Neoclassical references the synthesis, so everybody who traces their roots to Samuelson and Solow and a few others mostly at MIT.  

New Classical references the school that emerged at Minnesota under Prescott in the mid-'80s and traces its roots to Chicago under Lucas (after monetarism collapsed and Friedman went away).

Be nice to America. Or we'll bring democracy to your country.

by Drew J Jones (pedobear@pennstatefootball.com) on Sun Feb 15th, 2015 at 08:22:21 AM EST
[ Parent ]
Neoclassical, (now and mostly, certainly in the USA), refers to the synthesis. But the role of Keynes in the synthesis has been downgraded since the stagflation of the '70, (surely you know that killed Keynesianism), no one mentioned the total uselessness of Friedman's monetarism during Volker's time, to be replaced in public policy by A Laffer's "supply side" fairy tale and de facto return to the original neoclassical doctrine, which it is, absent any Keynes, and New Classical rode in on Bush 41' coat tails, (beginning in the '80s Republican primaries), when Bush labeled much of what Reagan was spouting as Voodoo Economics. I still remember Bush '41 talking about 'The Invisible Hand' on TV during the '88(?) election. That inspired me to read Muller's Adam Smith in his time and ours.

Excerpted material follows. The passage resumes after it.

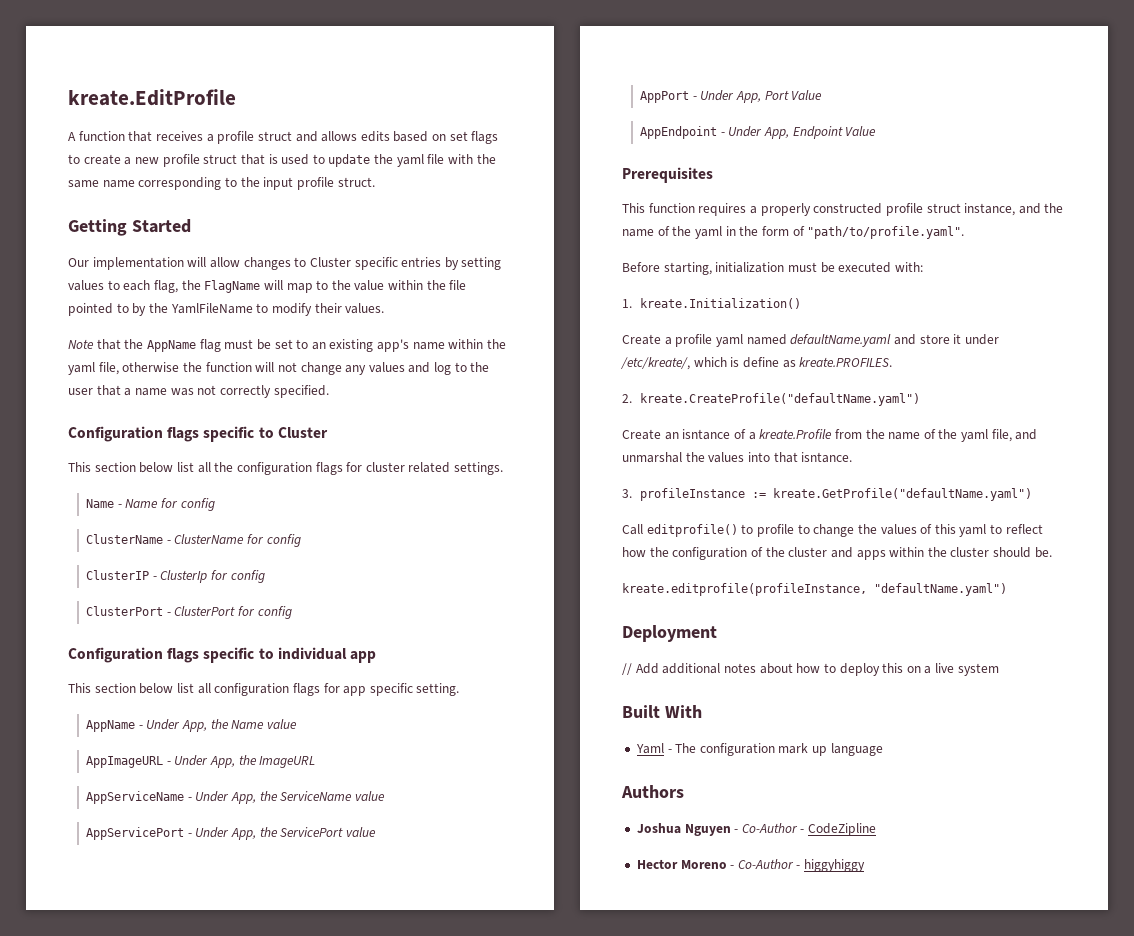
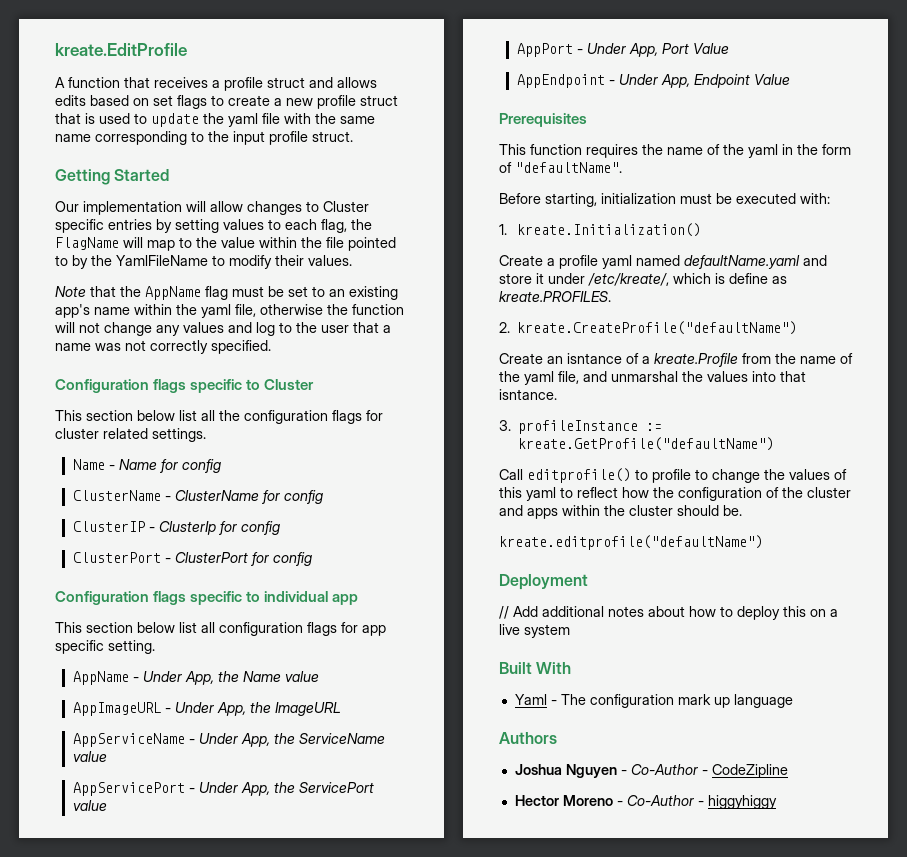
[749,203,1041,216] a properly constructed profile struct instance, and -> (638, 151) none
[807,226,965,239] "path/to/profile.yaml". -> [515,162,622,173] "defaultName".
[640,393,921,406] kreate.CreateProfile("defaultName.yaml") -> [517,321,798,335] kreate.CreateProfile("defaultName")
[773,488,1033,501] kreate.GetProfile("defaultName.yaml") -> [518,437,775,451] kreate.GetProfile("defaultName")
[622,583,1007,596] kreate.editprofile(profileInstance, "defaultName.yaml") -> [499,535,763,550] kreate.editprofile("defaultName")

"It is not necessary to have hope in order to persevere."
by ARGeezer (ARGeezer a in a circle eurotrib daught com) on Sun Feb 15th, 2015 at 10:47:04 AM EST
[ Parent ]
Actually, Friedman himself said monetarism was useless once Volcker tried it.  Volcker shifted to targeting interest rates rather than reserves and monetary aggregates, which is what Keynes advocated back in the '20s as an alternative to the gold standard.

(Everybody sort of associates the modern Fed with monetarism, because everybody forgets what monetarism actually was.  Friedman advocated targeting the money supply, not interest rates, and contrary to popular belief, they are not the same.)

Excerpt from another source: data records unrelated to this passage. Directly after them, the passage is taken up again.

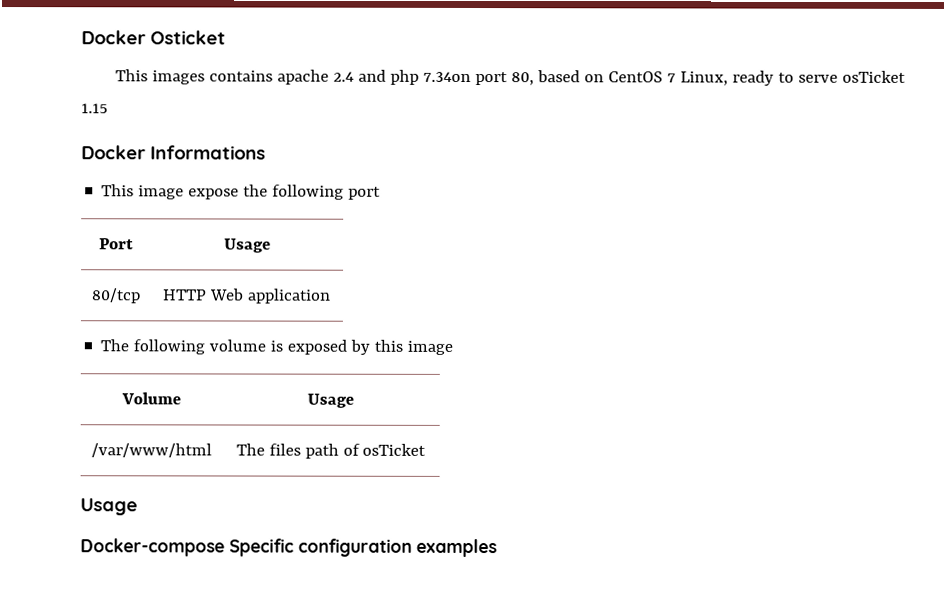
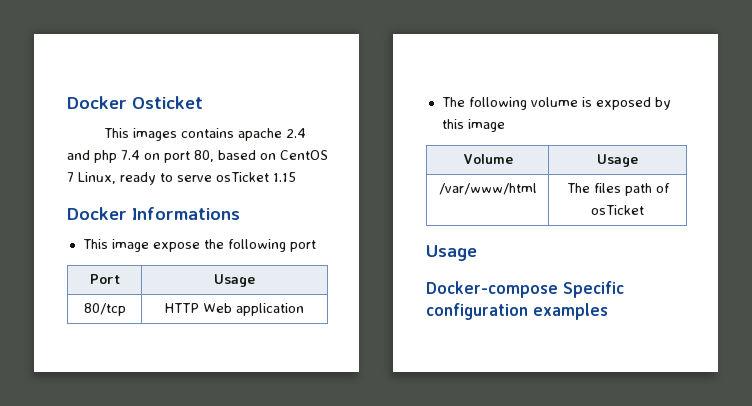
[422,71,471,82] 7.34on -> [121,150,160,160] 7.4 on

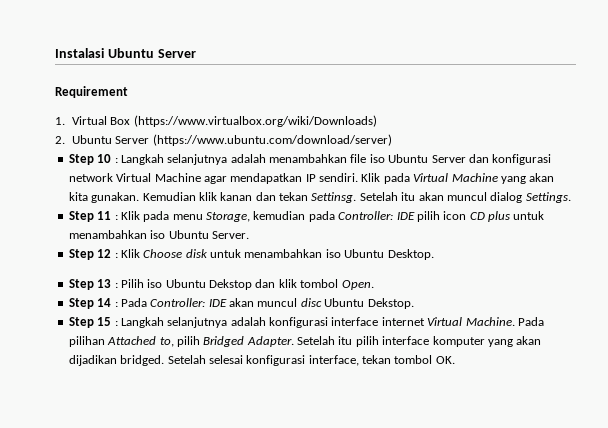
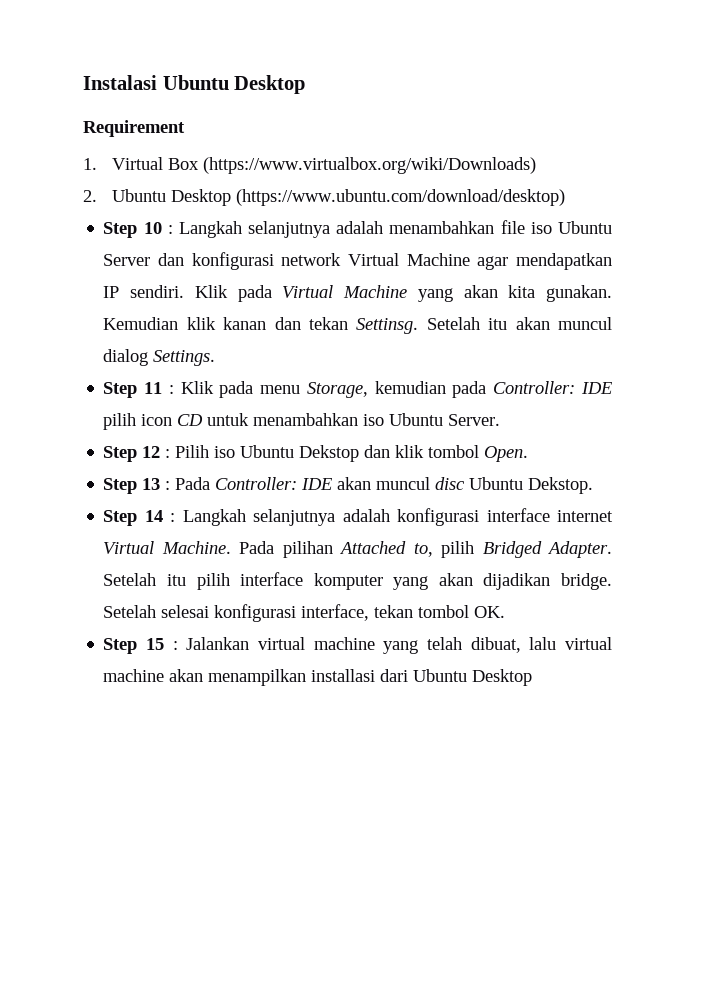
[157,49,196,58] Server -> [234,75,306,94] Desktop
[115,134,392,146] Server (https://www.ubuntu.com/download/server) -> [170,189,565,206] Desktop (https://www.ubuntu.com/download/desktop)
[488,211,510,222] plus -> (204, 420) none
[120,249,434,260] [68,279,118,290] Klik Choose disk untuk menambahkan iso Ubuntu Desktop. // Step 13 : -> (171, 453) none
[97,298,112,307] 14 -> [142,478,161,490] 13
[97,317,112,326] 15 -> [144,510,163,522] 14
[120,355,165,366] bridged. -> [561,573,612,590] bridge.
(455, 360) none -> [103,637,612,654] [103,669,533,686] // Step 15 : Jalankan virtual machine yang telah dibuat, lalu virtual machine akan menampilkan installasi dari Ubuntu Desktop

Supply-side economics isn't really a neoclassical or New Classical thing.  It predates both, actually.  The concept was pretty well covered -- by everybody from ancient China and Egypt to Keynes to Solow during his time working for Kennedy -- long before Artie Laffer started babbling about it.

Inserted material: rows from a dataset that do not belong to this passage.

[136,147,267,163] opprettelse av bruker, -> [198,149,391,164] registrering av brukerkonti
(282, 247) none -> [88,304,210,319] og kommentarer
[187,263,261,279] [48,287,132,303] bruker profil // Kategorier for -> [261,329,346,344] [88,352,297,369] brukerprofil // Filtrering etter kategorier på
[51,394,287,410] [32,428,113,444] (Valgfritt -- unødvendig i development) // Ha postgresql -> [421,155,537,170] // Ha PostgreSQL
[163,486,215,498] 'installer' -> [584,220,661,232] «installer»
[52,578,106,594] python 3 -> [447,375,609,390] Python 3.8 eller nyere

Neoclassicalism is fundamentally still demand-side macro.  It's mostly the questions on how to model capital and banking/monetary mechanics that separate it from Post Keynesianism/MMT/Circuitism (and separate those heterodox schools from each other to some degree -- Circuitists focus on bank money while MMTers focus on high-powered money).

New Classicalism is all about productivity shocks.  It's not really in agreement with any of the above, although there's obviously a great deal of political overlap between Supply-Siders and New Classicalists.

Be nice to America. Or we'll bring democracy to your country.

by Drew J Jones (pedobear@pennstatefootball.com) on Sun Feb 15th, 2015 at 11:21:53 AM EST
[ Parent ]
I would appreciate a diary about "what monetarim actually was".
Also, what does that failure of monetarism tell us about the latest nonkeynesian fads, "NGDP targetting" and "Market Monetarism"?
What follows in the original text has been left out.